■ **Task to complete**: Images within the entries are to be omitted; the remainder must be reproduced exactly.

■ **Excerpted data**:
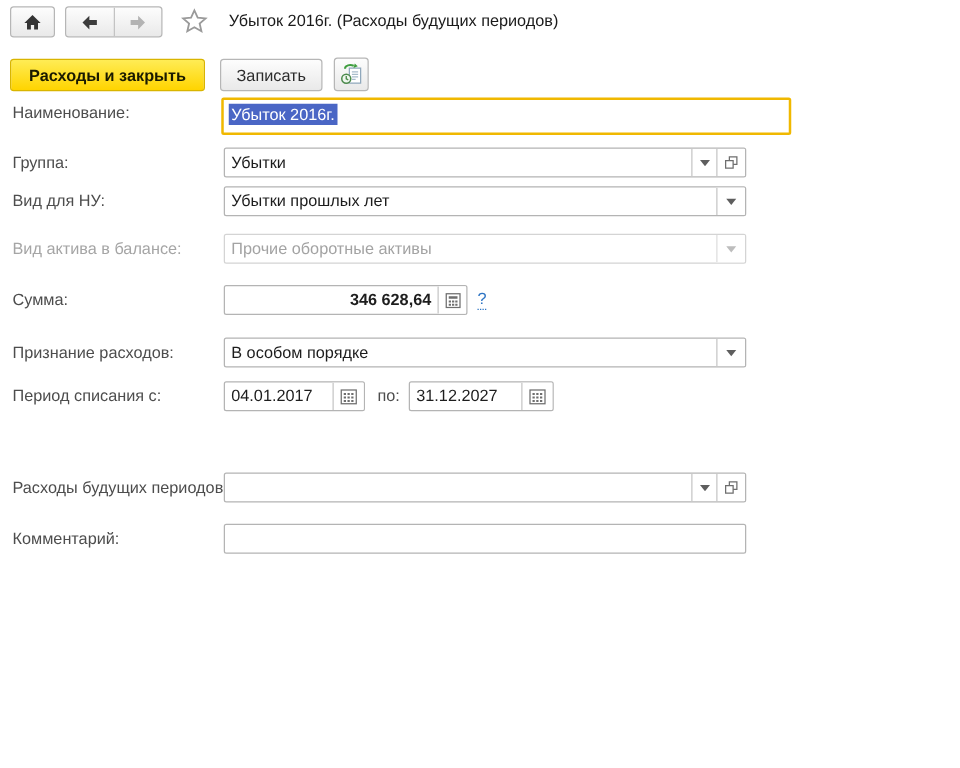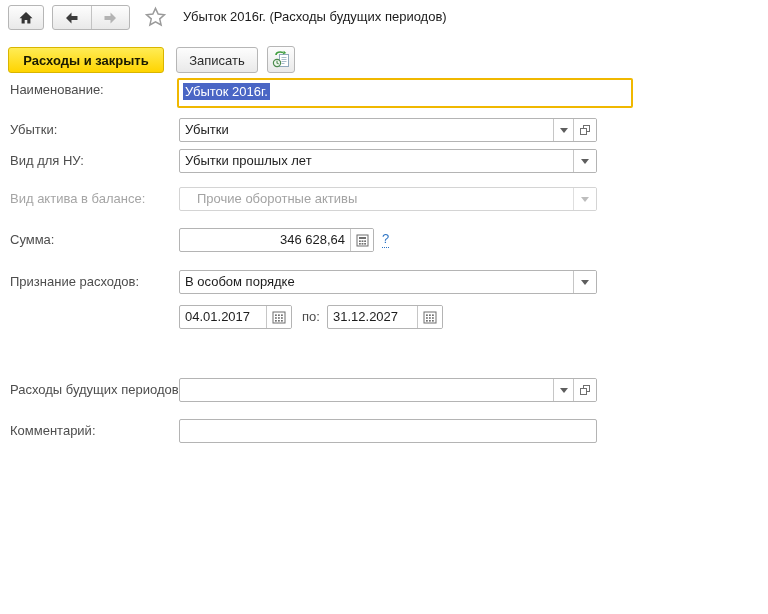--- a/index.html
+++ b/index.html
@@ -118,7 +118,7 @@
   </div>
 
   <div class="row" style="top:118px">
-    <span class="lbl">Убытки:</span>
+    <span class="lbl">Группа:</span>
     <div class="combo" style="left:179px;width:418px">
       <div class="val">Убытки</div>
       <div class="seg" style="width:19px">

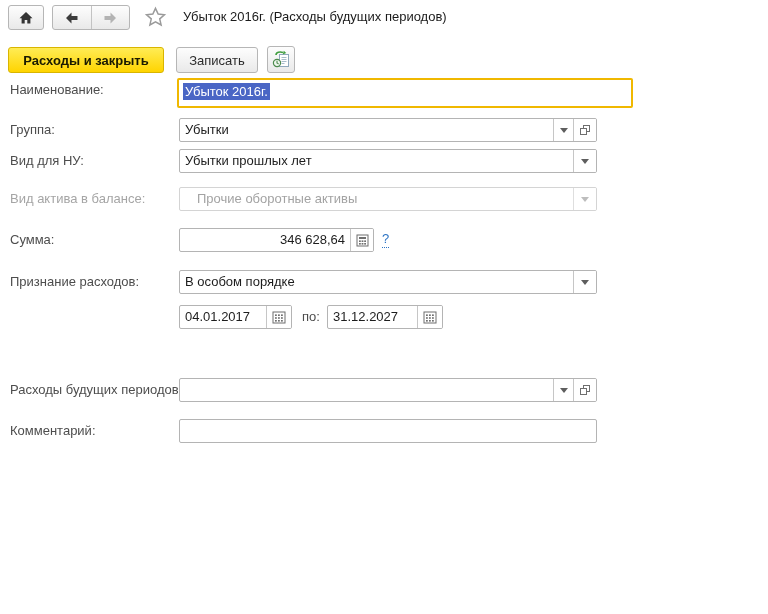--- a/index.html
+++ b/index.html
@@ -42,7 +42,7 @@
        border-left:1px solid #c6c6c6;cursor:pointer;background:#fff;flex:none;}
   .tri{width:0;height:0;border-left:4px solid transparent;border-right:4px solid transparent;
        border-top:5px solid #5e5e5e;}
-  .combo.disabled{border-color:#d4d4d4;padding-left:12px;}
+  .combo.disabled{border-color:#d4d4d4;}
   .combo.disabled .val{color:#a3a3a3;}
   .combo.disabled .seg{border-left-color:#dedede;}
   .combo.disabled .tri{border-top-color:#bdbdbd;}

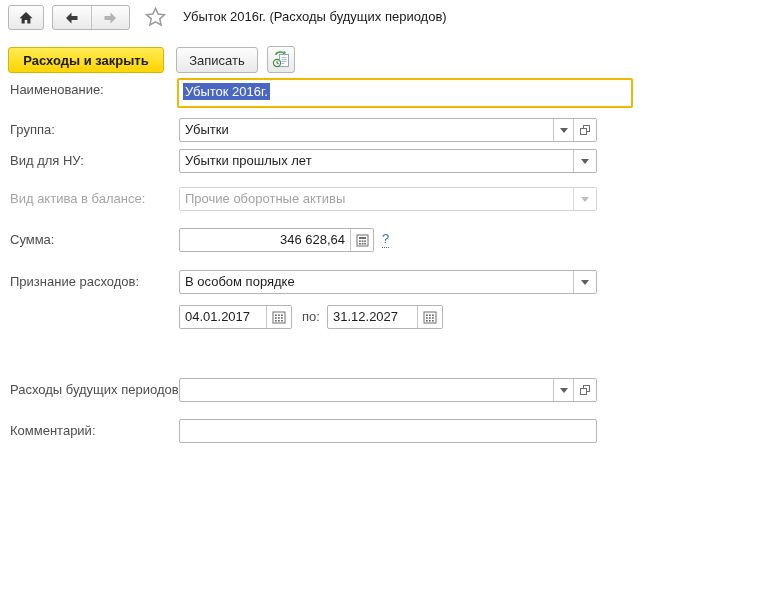--- a/index.html
+++ b/index.html
@@ -37,7 +37,7 @@
   .field,.combo{position:absolute;top:0;height:24px;background:#fff;border:1px solid #b4b4b4;
        border-radius:2px;box-sizing:border-box;display:flex;align-items:stretch;overflow:hidden;}
   .val{flex:1;font-size:13px;line-height:22px;padding:0 5px;white-space:nowrap;overflow:hidden;color:#1d1d1d;}
-  .val.num{text-align:right;}
+  .val.num{text-align:right;font-weight:bold;}
   .seg{width:22px;display:flex;align-items:center;justify-content:center;
        border-left:1px solid #c6c6c6;cursor:pointer;background:#fff;flex:none;}
   .tri{width:0;height:0;border-left:4px solid transparent;border-right:4px solid transparent;

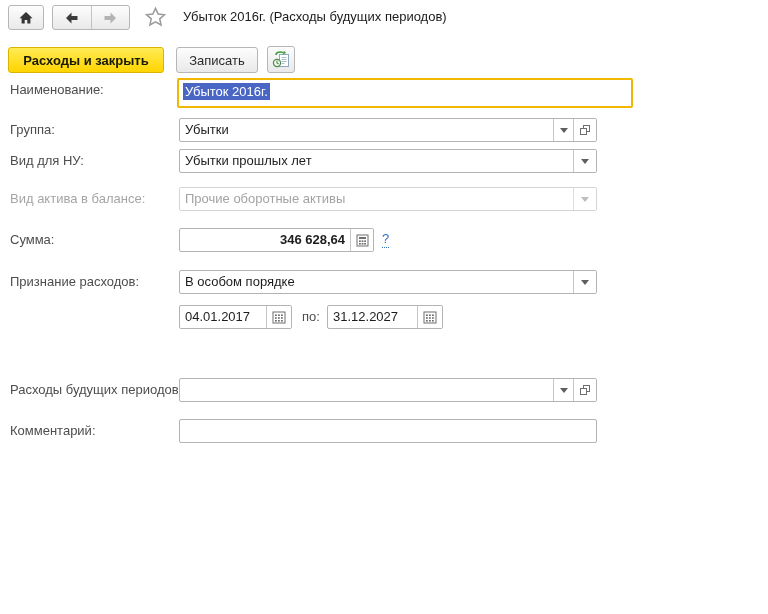--- a/index.html
+++ b/index.html
@@ -188,6 +188,7 @@
   </div>
 
   <div class="row" style="top:305px">
+    <span class="lbl">Период списания с:</span>
     <div class="combo" style="left:179px;width:113px">
       <div class="val">04.01.2017</div>
       <div class="seg" style="width:24px">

■ **Response area**:
--- a/index.html
+++ b/index.html
@@ -118,7 +118,7 @@
   </div>
 
   <div class="row" style="top:118px">
-    <span class="lbl">Убытки:</span>
+    <span class="lbl">Группа:</span>
     <div class="combo" style="left:179px;width:418px">
       <div class="val">Убытки</div>
       <div class="seg" style="width:19px">

--- a/index.html
+++ b/index.html
@@ -42,7 +42,7 @@
        border-left:1px solid #c6c6c6;cursor:pointer;background:#fff;flex:none;}
   .tri{width:0;height:0;border-left:4px solid transparent;border-right:4px solid transparent;
        border-top:5px solid #5e5e5e;}
-  .combo.disabled{border-color:#d4d4d4;padding-left:12px;}
+  .combo.disabled{border-color:#d4d4d4;}
   .combo.disabled .val{color:#a3a3a3;}
   .combo.disabled .seg{border-left-color:#dedede;}
   .combo.disabled .tri{border-top-color:#bdbdbd;}

--- a/index.html
+++ b/index.html
@@ -37,7 +37,7 @@
   .field,.combo{position:absolute;top:0;height:24px;background:#fff;border:1px solid #b4b4b4;
        border-radius:2px;box-sizing:border-box;display:flex;align-items:stretch;overflow:hidden;}
   .val{flex:1;font-size:13px;line-height:22px;padding:0 5px;white-space:nowrap;overflow:hidden;color:#1d1d1d;}
-  .val.num{text-align:right;}
+  .val.num{text-align:right;font-weight:bold;}
   .seg{width:22px;display:flex;align-items:center;justify-content:center;
        border-left:1px solid #c6c6c6;cursor:pointer;background:#fff;flex:none;}
   .tri{width:0;height:0;border-left:4px solid transparent;border-right:4px solid transparent;

--- a/index.html
+++ b/index.html
@@ -188,6 +188,7 @@
   </div>
 
   <div class="row" style="top:305px">
+    <span class="lbl">Период списания с:</span>
     <div class="combo" style="left:179px;width:113px">
       <div class="val">04.01.2017</div>
       <div class="seg" style="width:24px">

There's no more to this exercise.